Nein, das hatte er nicht. Wir wurden in die Menschenmenge hineingesogen, und ehe wir piep sagen konnten, standen wir vor der Reling der Marlene aus Lübeck. Die drei Leute an Bord reichten uns der Reihe nach die Pfote und bedankten sich in gebrochenem Norwegisch.

»Hat er was geklaut?«, fragte der Prof.

»Nein«, antwortete die Frau, die mir beim Hände schütteln verraten hatte, dass sie Schultz hieß. Offenbar konnte sie am besten Norwegisch. »Rein gar nichts. Das mit dem Schloss ist ja ärgerlich, aber so schlimm ist es auch wieder nicht. Das lassen wir morgen reparieren. Aber ich möchte euch noch einmal danken. Wenn ihr nicht so schnell gewesen wärt …« Sie schüttelte den Kopf und lächelte. »Wir haben wirklich allerlei Geräte an Bord, die wir nur ungern verlieren würden.«

»Ja, ja«, sagte einer der Fischer in der Menge. »Jetzt kommt jedenfalls Antoniussen. Der Polizeichef. Es ist schon besser, wenn der sich die Bescherung mal ansieht.«

»Ach, das ist doch wirklich nicht nötig.« Frau Schultz wand sich und redete auf Deutsch auf die beiden anderen ein.

Ihr Mann lächelte nur und sagte auf Deutsch: »Ein Dummerjungenstreich. Das schaffen wir schon.«

»Was hat er gesagt?«, fragte ich den Prof.

»Dass sie das selber erledigen. Komisch eigentlich, wenn sie keine Anzeige machen, dann blecht doch die Versicherung nicht.«

»Sie haben sicher keinen Bock auf den Papierkram«, sagte ich. »Und Geld haben sie wahrscheinlich genug.«

Der Prof gab keine Antwort. Er war in Gedanken versunken.

Antoniussen traf ein. Ein großer Mann mit silbergrauen Haaren und Schnurrbart, der gar nicht nach einem Arm des Gesetzes aussah. Ich hätte ihn mir eher als Märchenonkel vorstellen können. Er begrüßte herzlich die beiden Schultzes, die jetzt auch auf dem Kai standen. Die drei schienen sich schon zu kennen.

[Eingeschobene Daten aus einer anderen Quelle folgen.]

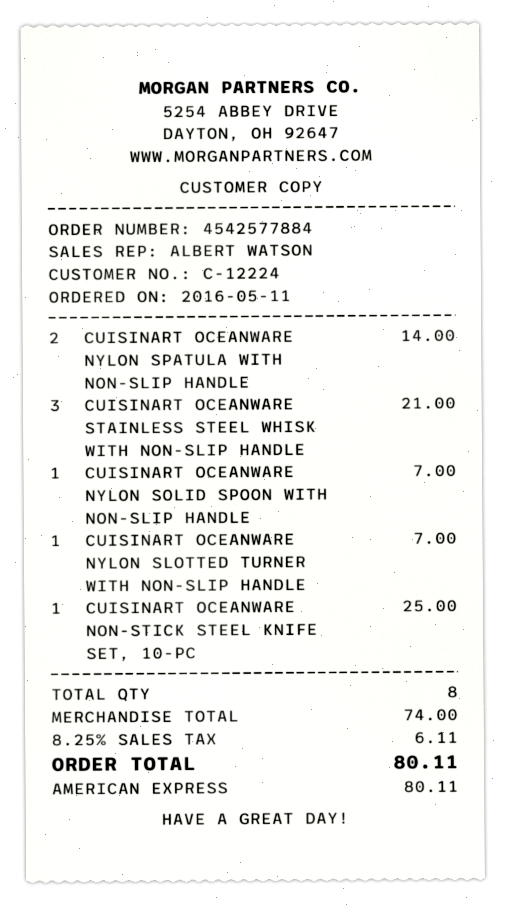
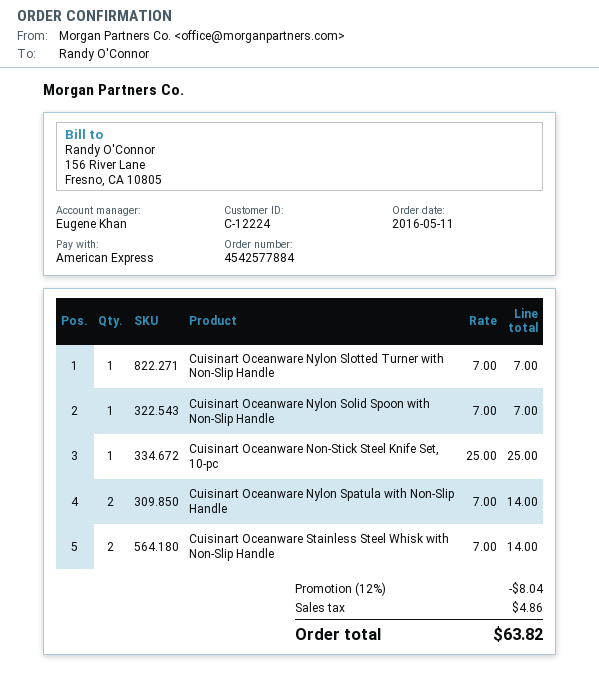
sales rep: ALBERT WATSON -> Eugene Khan
CUISINART OCEANWARE STAINLESS STEEL WHISK WITH NON-SLIP HANDLE: 3 for 21.00 -> 2 for 14.00
discount: none -> 12% = 8.04
tax: 6.11 -> 4.86
total: 80.11 -> 63.82

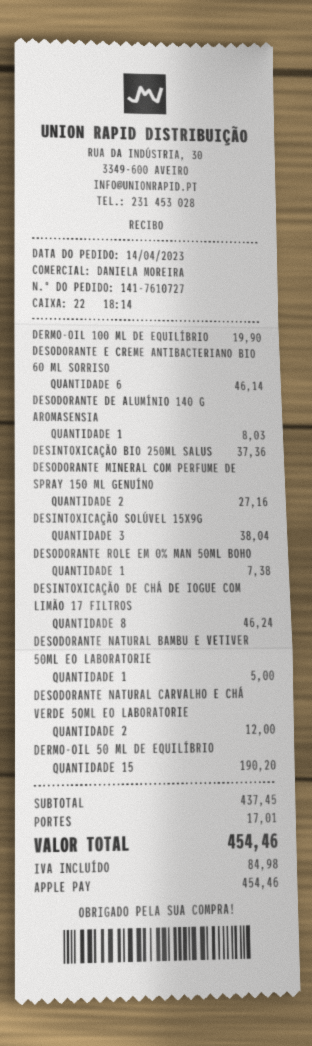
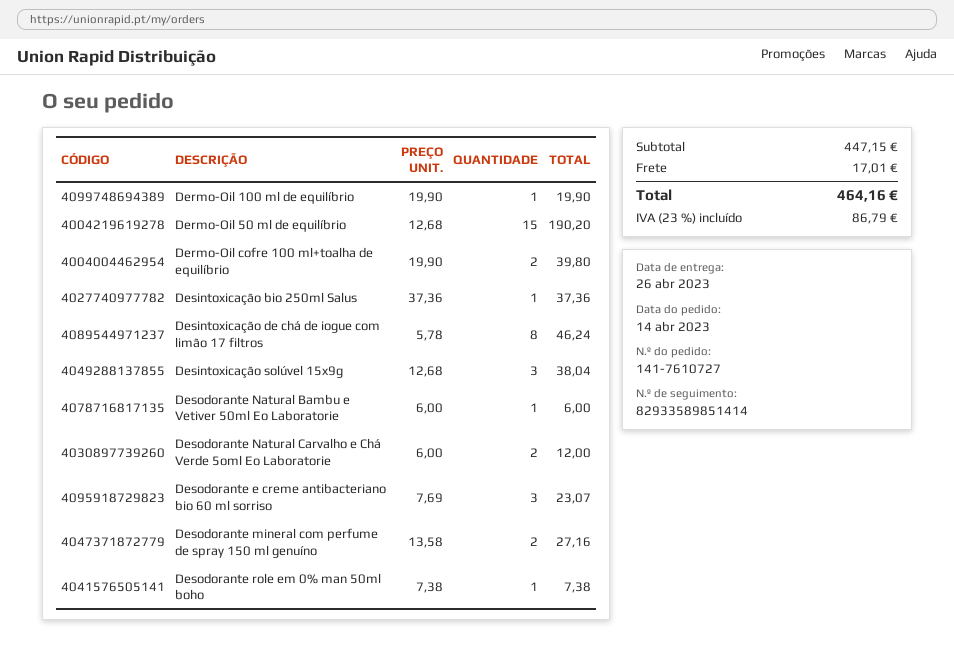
DESODORANTE E CREME ANTIBACTERIANO BIO 60 ML SORRISO: 6 for 46.14 -> 3 for 23.07
DESODORANTE DE ALUMÍNIO 140 G AROMASENSIA: 1 for 8.03 -> none
DESODORANTE NATURAL BAMBU E VETIVER 50ML EO LABORATORIE: 1 for 5.00 -> 1 for 6.00
Dermo-Oil cofre 100 ml+toalha de equilíbrio: none -> 2 for 39.80
subtotal: 437.45 -> 447.15
tax: 84.98 -> 86.79
total: 454.46 -> 464.16

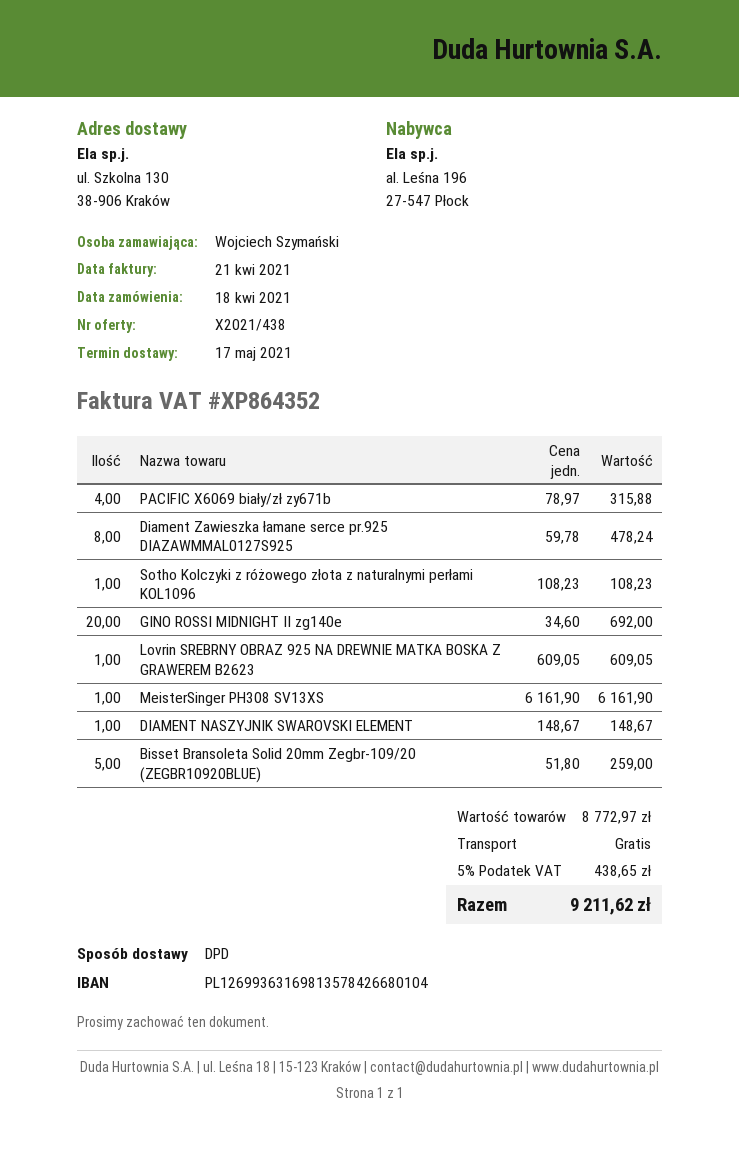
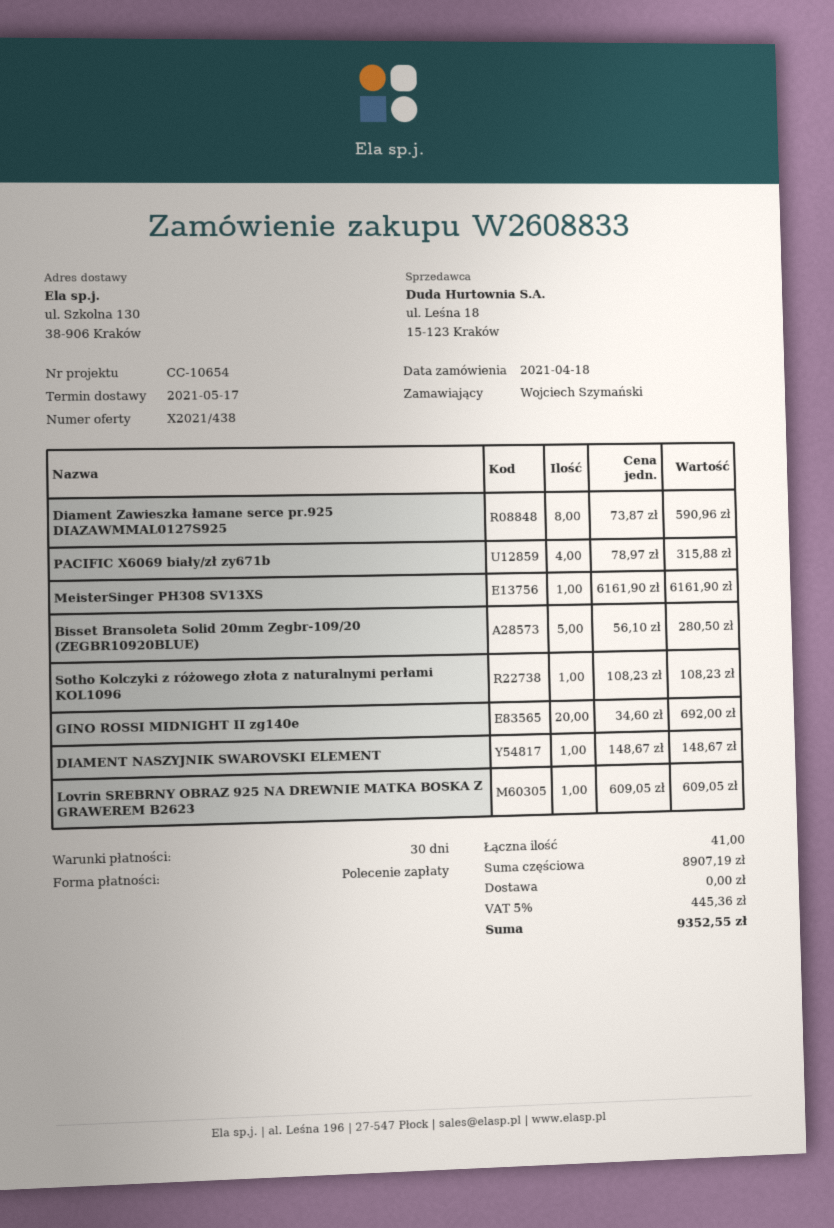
Diament Zawieszka łamane serce pr.925 DIAZAWMMAL0127S925: 8 x 59.78 = 478.24 -> 8 x 73.87 = 590.96
Bisset Bransoleta Solid 20mm Zegbr-109/20 (ZEGBR10920BLUE): 5 x 51.80 = 259.00 -> 5 x 56.10 = 280.50
subtotal: 8772.97 -> 8907.19
tax: 5% = 438.65 -> 5% = 445.36
total: 9211.62 -> 9352.55

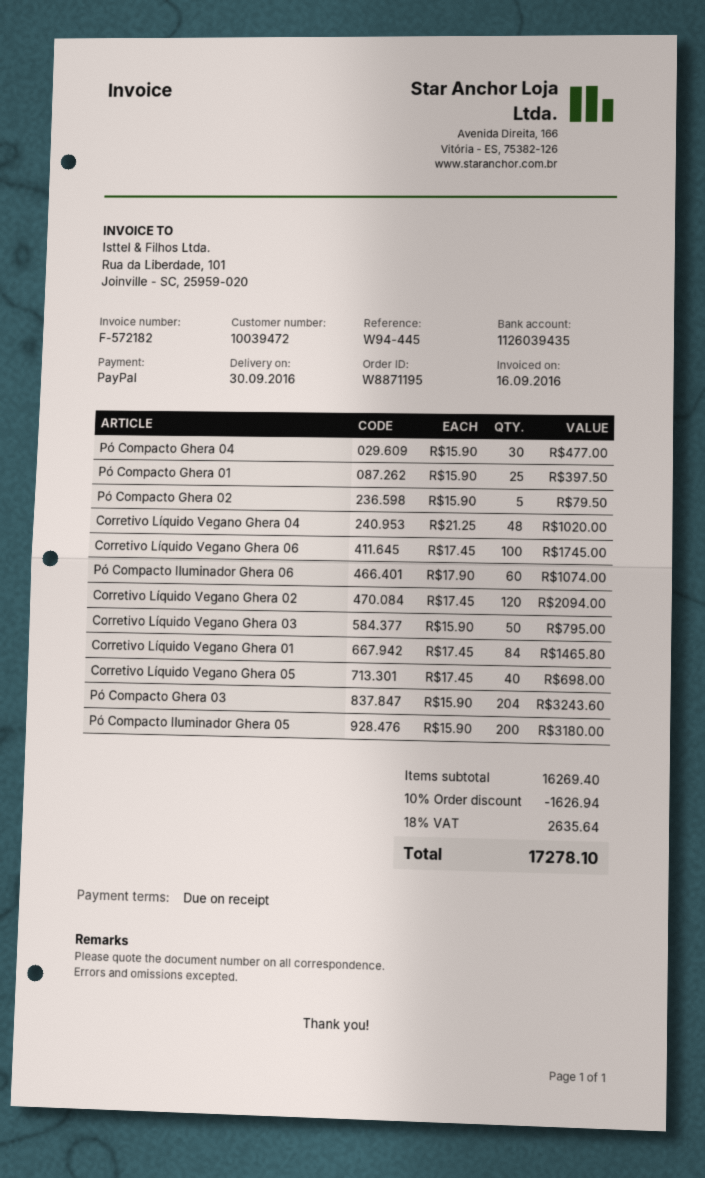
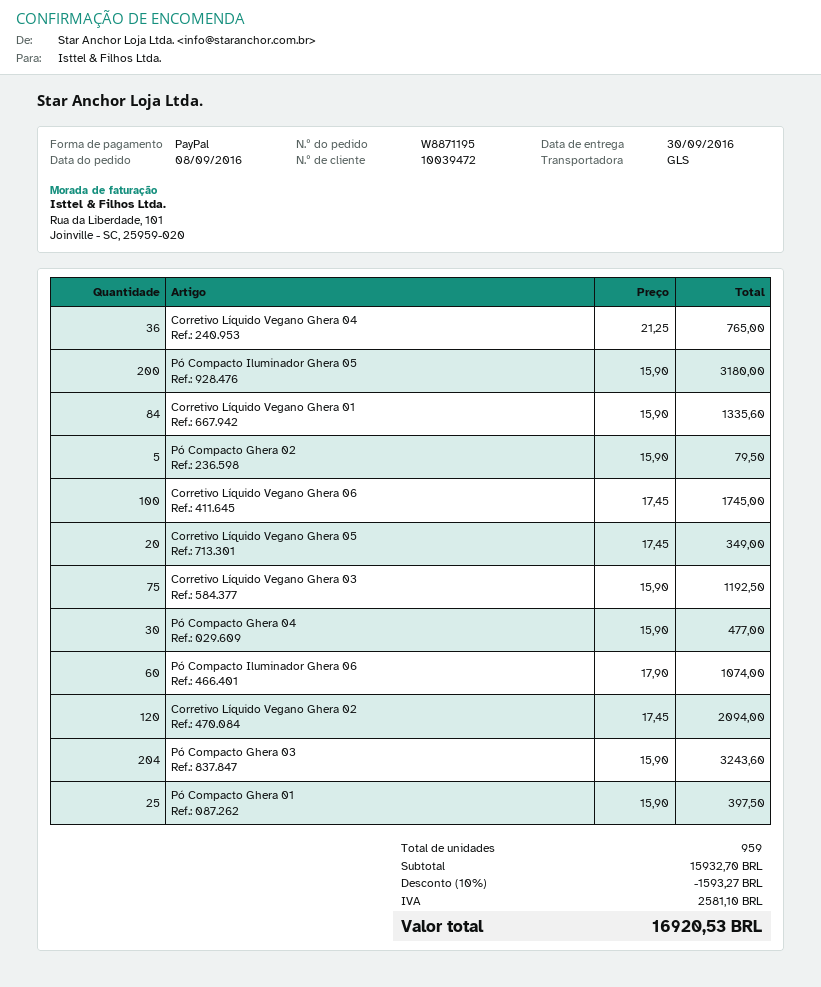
Corretivo Líquido Vegano Ghera 04: 48 x 21.25 = 1020.00 -> 36 x 21.25 = 765.00
Corretivo Líquido Vegano Ghera 03: 50 x 15.90 = 795.00 -> 75 x 15.90 = 1192.50
Corretivo Líquido Vegano Ghera 01: 84 x 17.45 = 1465.80 -> 84 x 15.90 = 1335.60
Corretivo Líquido Vegano Ghera 05: 40 x 17.45 = 698.00 -> 20 x 17.45 = 349.00
subtotal: 16269.40 -> 15932.70
discount: 10% = 1626.94 -> 10% = 1593.27
tax: 2635.64 -> 2581.10
total: 17278.10 -> 16920.53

»Was für eine verdammte Kiste!«, hörte ich ihn sagen. Er drehte sich zum Prof und zu mir um. »Habt ihr die Sache gemeldet?«

»Ja«, sagte der Prof. »Wir kratzen hier gerade Fische sauber. Und dann haben wir komische Geräusche gehört. Als wir herkamen, sahen wir das zerstörte Schloss. Ich bin in die Pizzeria gelaufen. Peter hat hier gewartet. Das heißt …«

Ich erzählte, was passiert war, vergaß aber nicht, was der Prof gesagt hatte, und verschwieg die Blitzerei.

»Du hast ihn also nicht richtig gesehen?«

»Ich habe ihn überhaupt nicht gesehen. Nur als Schatten. Und ein Stück Jackenärmel.«

»Wie geht es dir denn jetzt? Tut es noch weh?«

»Das hört schon wieder auf. Mir geht's gut.«

»Mistkerl. Ich finde, es reicht jetzt.« Er wandte sich an Frau Schultz. »Und es fehlt wirklich nichts?«

»Nein, nichts. Geld und Pässe hatten wir bei uns und alles andere ist noch an Ort und Stelle.«

»Hm. Dann habt ihr Glück gehabt. Diese Jungs sind genau im richtigen Moment gekommen. Ich werde mir mal das Schloss ansehen.«

Herr Schultz wollte etwas sagen, aber seine Frau schüttelte unmerklich den Kopf. Das sah ich, weil ich ihr gerade ins Gesicht sah. Sie gingen an Bord und in diesem Moment kam der Dritte im Bunde aus der Kajüte. Er blieb auf der Treppe stehen und rauchte, während die drei anderen das zerstörte Schloss untersuchten. Antoniussen machte sich Notizen, dann war er bereit zum Aufbruch. »Ihr wohnt drüben bei Pettersen, ja?«

»Ja«, sagten der Prof und ich im Chor.

»Gut. Nur für den Fall, dass ich noch einmal mit euch reden muss. Also, Leute. Die Party ist vorbei. Jetzt gehen wir alle schlafen, damit wir morgen wieder frisch und munter sind. Ist das abgemacht?«

Einige lachten und die meisten wanderten wieder zur Pizzeria. Es war halb zwölf, sie hatten wohl noch Zeit für ein letztes Glas. Oben bei einem Bootsschuppen stand eine bekannte Gestalt. Der wortlose Tor. Er zeigte dieselbe unergründliche Miene wie früher am Abend. Aber diesmal blickte er nicht Anitas sternhagelvollen Vater an.

Diesmal sah er mir voll ins Gesicht.